Description of the task: Gather all lines in the entries below that include the word "order".

───── Data shown

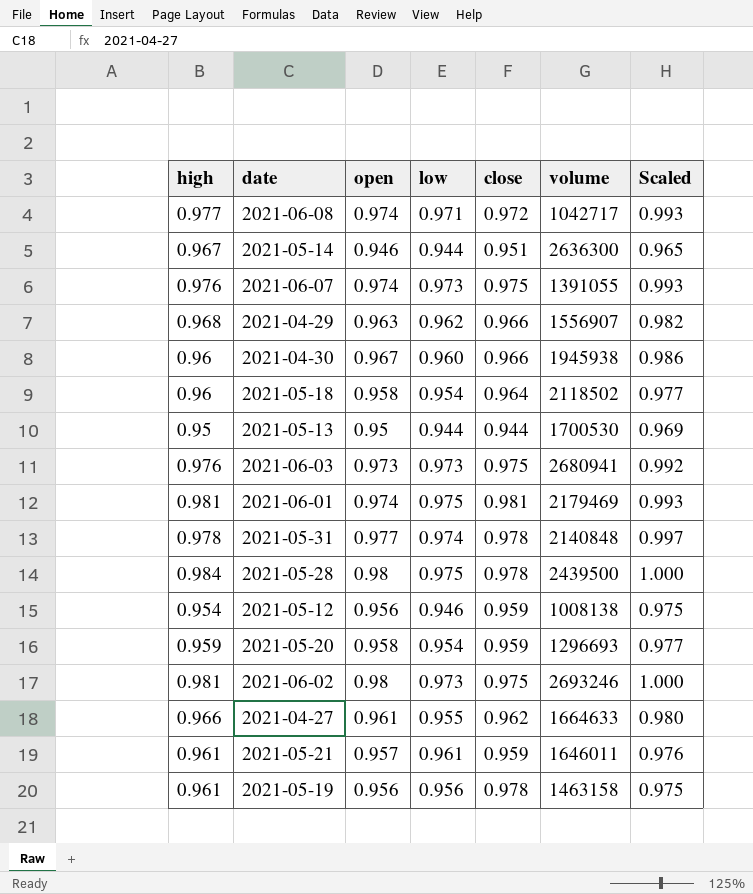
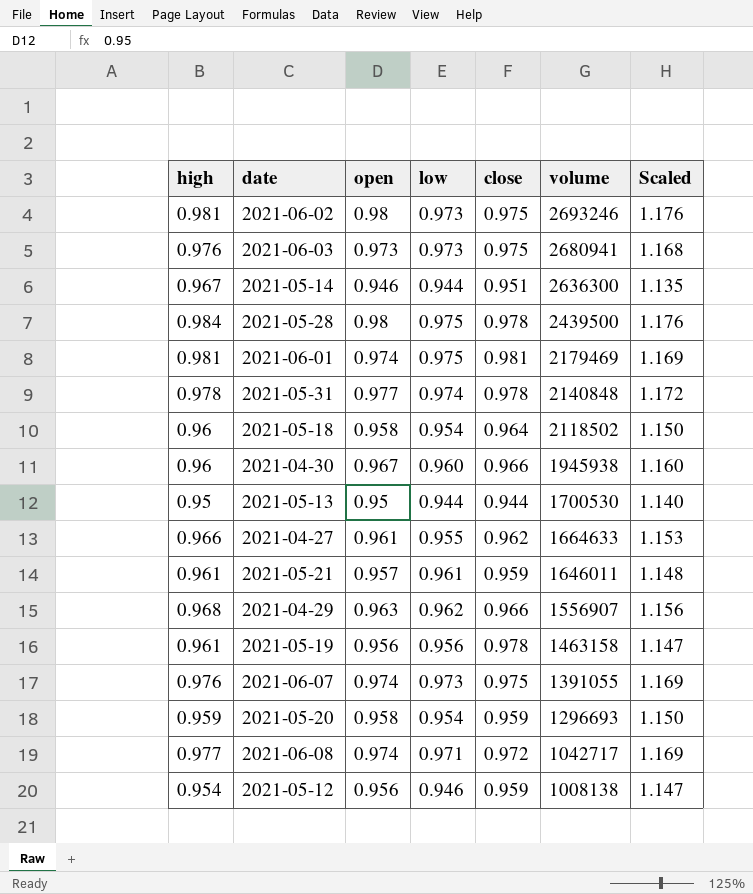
row order: none -> volume descending
column Scaled | formula: [open] * 1.02 -> [open] * 1.2

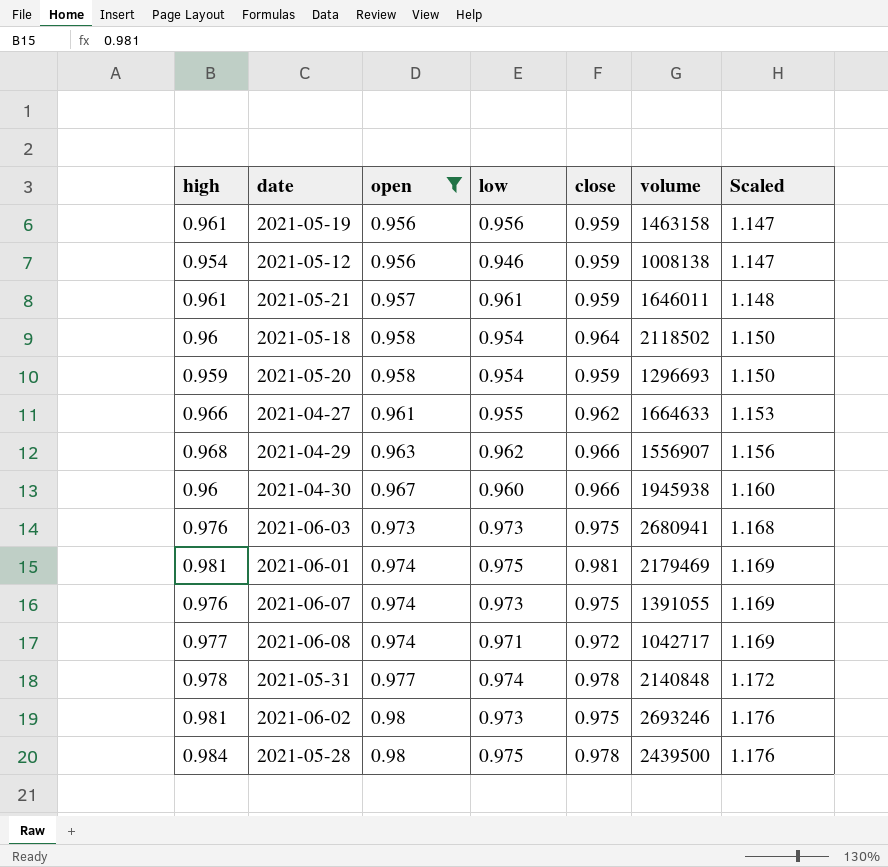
filter: none -> open >= 0.956
row order: volume descending -> open ascending
2021-05-19 | close: 0.978 -> 0.959

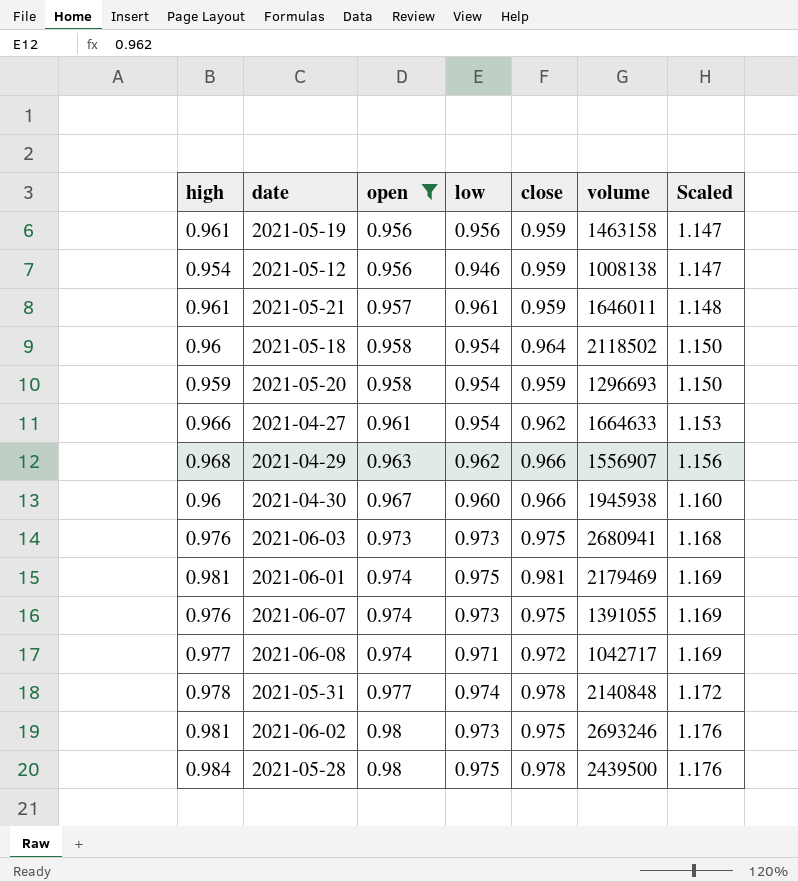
2021-04-27 | low: 0.955 -> 0.954

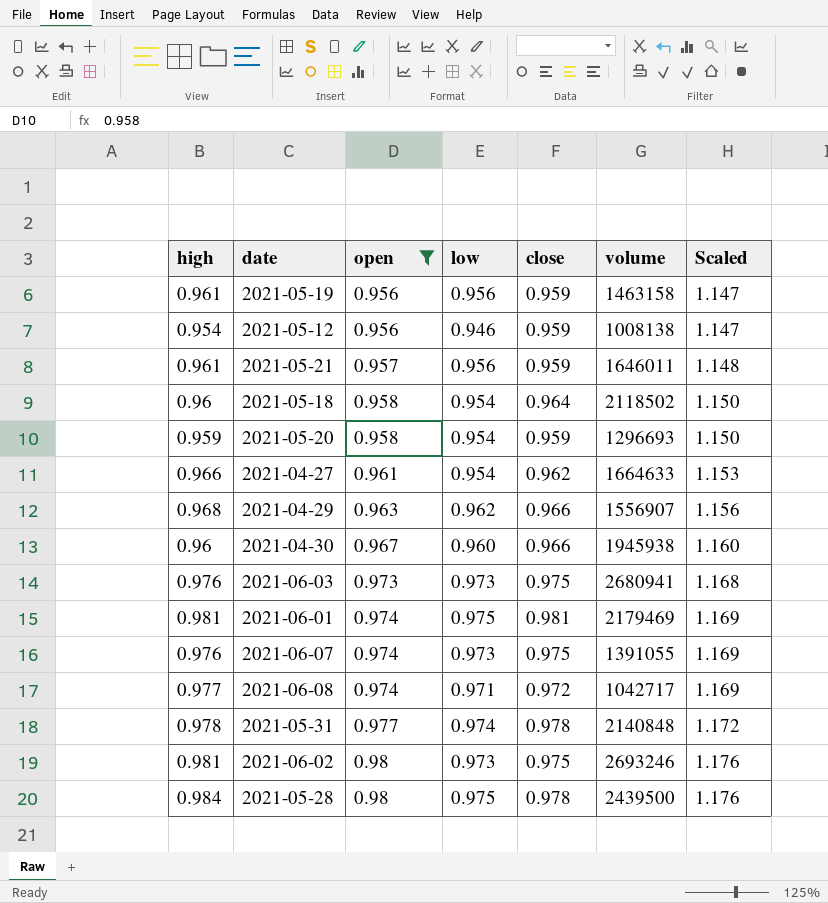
2021-05-21 | low: 0.961 -> 0.956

──────────

Answer below:
row order: none -> volume descending
row order: volume descending -> open ascending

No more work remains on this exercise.